And you know what else is messy? Indeed, it seems, dishonest, illegitimate…. Or at least, risky, and for the sake of paltryness, pettiness. And yet, without it, we become ALL of those things, not least, petty:

LOVE.

…. (Intro—Gabby’s experience) (nods) Meditation is a Way of Wisdom, in addition to all the other things it is. I first really got that from reading that famous meditation book from the 70s—it doesn’t really matter what it was called, although the title was simple enough—although obviously people figured that out many times before, and many times since, right. Quiet Mind; Wise Mind, right….

And one of the wisest things you can realize is, that you DO want to be happy, after all!…. I hate to whale (spelling?) on the Christians, but: although the great majority of ‘scribal errors’ or whatever are trivial—in 99% of cases it’s over-fastidious even to report them, in a non-scholarly edition; they’re so trivial—but there are rare exceptions: and in the NT there’s a verse, I can’t figure out the exact context, but I did read that some scribes put it down that Jesus showed up, INSTEAD OF, the joy that was set before him, and others that he showed up, BECAUSE OF, the joy that was set before him, right.
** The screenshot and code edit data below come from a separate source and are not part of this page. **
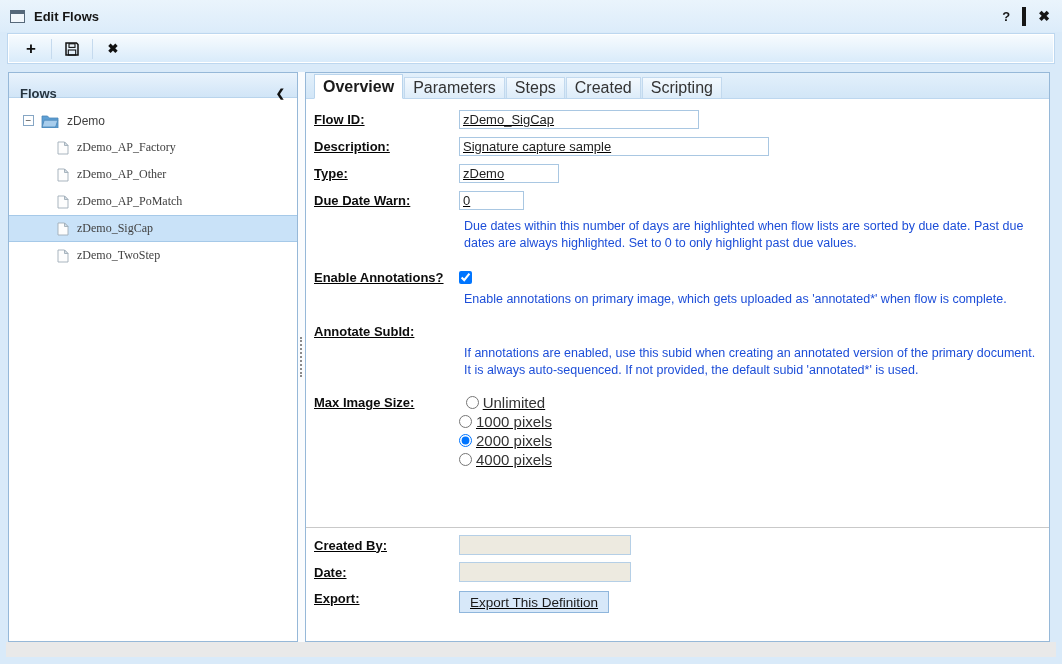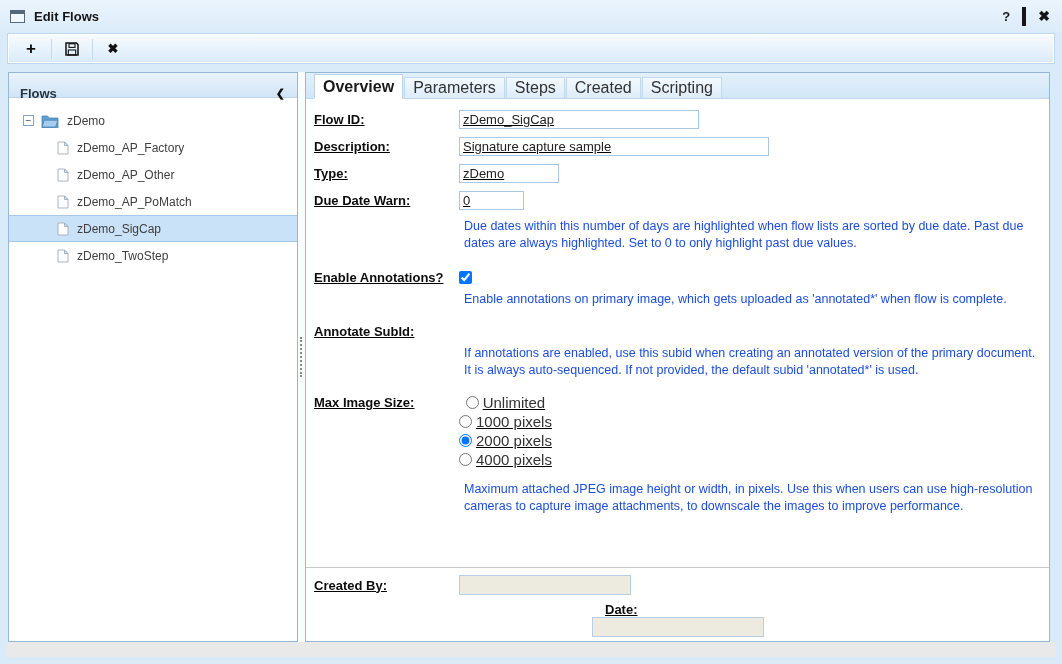--- a/index.html
+++ b/index.html
@@ -78,21 +78,21 @@
     border-bottom: 1px solid #b9d4ec;
     display: flex; align-items: center;
     padding: 16px 12px 0 11px;
     font-weight: bold; font-size: 13px; color: #26343f;
     flex-shrink: 0;
   }
   .collapse-arrow { margin-left: auto; font-size: 11px; font-weight: bold; color: #111; cursor: pointer; }
   .tree { padding-top: 9px; font-size: 12px; color: #404040; }
   .tree-row { height: 27px; display: flex; align-items: center; cursor: pointer; }
   .row-root { padding-left: 14px; }
-  .row-child { padding-left: 48px; }
+  .row-child { padding-left: 48px; font-family: Liberation Serif, serif; }
   .row-selected {
     background: #c9e2f8;
     border-top: 1px solid #a6c9e8;
     border-bottom: 1px solid #a6c9e8;
   }
   .toggle-box {
     width: 11px; height: 11px;
     border: 1px solid #86a6c4; background: #fff;
     display: flex; align-items: center; justify-content: center;
     font-size: 10px; line-height: 9px; color: #444;
@@ -339,30 +339,29 @@
             <input type="radio" name="maximgsize" checked="" style="">
             <span>2000 pixels</span>
           </div>
           <div class="radio-row">
             <input type="radio" name="maximgsize" style="">
             <span>4000 pixels</span>
           </div>
         </div>
       </div>
 
-      <div class="help" style="margin-top:6px;">Maximum attached JPEG image height or width, in pixels. Use this when users can use high-resolution cameras to capture image attachments, to downscale the images to improve performance.</div>
 
       <div class="divider"></div>
 
       <div class="frow" style="margin-bottom:7px;">
         <span class="flabel">Created By:</span>
         <input class="tbox disabled-box" type="text" disabled="" value="" style="">
       </div>
 
-      <div class="frow" style="margin-bottom:9px;flex-direction:column;">
+      <div class="frow" style="margin-bottom:9px;">
         <span class="flabel">Date:</span>
         <input class="tbox disabled-box" type="text" disabled="" value="" style="">
       </div>
 
       <div class="frow" style="align-items:flex-start;">
         <span class="flabel">Export:</span>
         <button class="export-btn">Export This Definition</button>
       </div>
 
     </div>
It’s like: that’s something you might want to clear up, right. Did Jesus just show up to work on a Saturday, because of that boss from “Office Space” (1999)?…. Like, figure this out, homies, a’ight?

Again; I apologize for whaling on the Nazarenes; it’s just that this is my personal history.

But yeah: surrender/love vs fear/resistance…. And yeah: do you really want to be happy, or not, right?….

What role does happiness play in your ideology, right. Is it positive? It is…. Embarrassing?

The smallest words, right. The simplest questions.

…. “(When we feel separate from joy, it comes from:) in some way or another, we deny the love of the Universe and choose the fear of the world.”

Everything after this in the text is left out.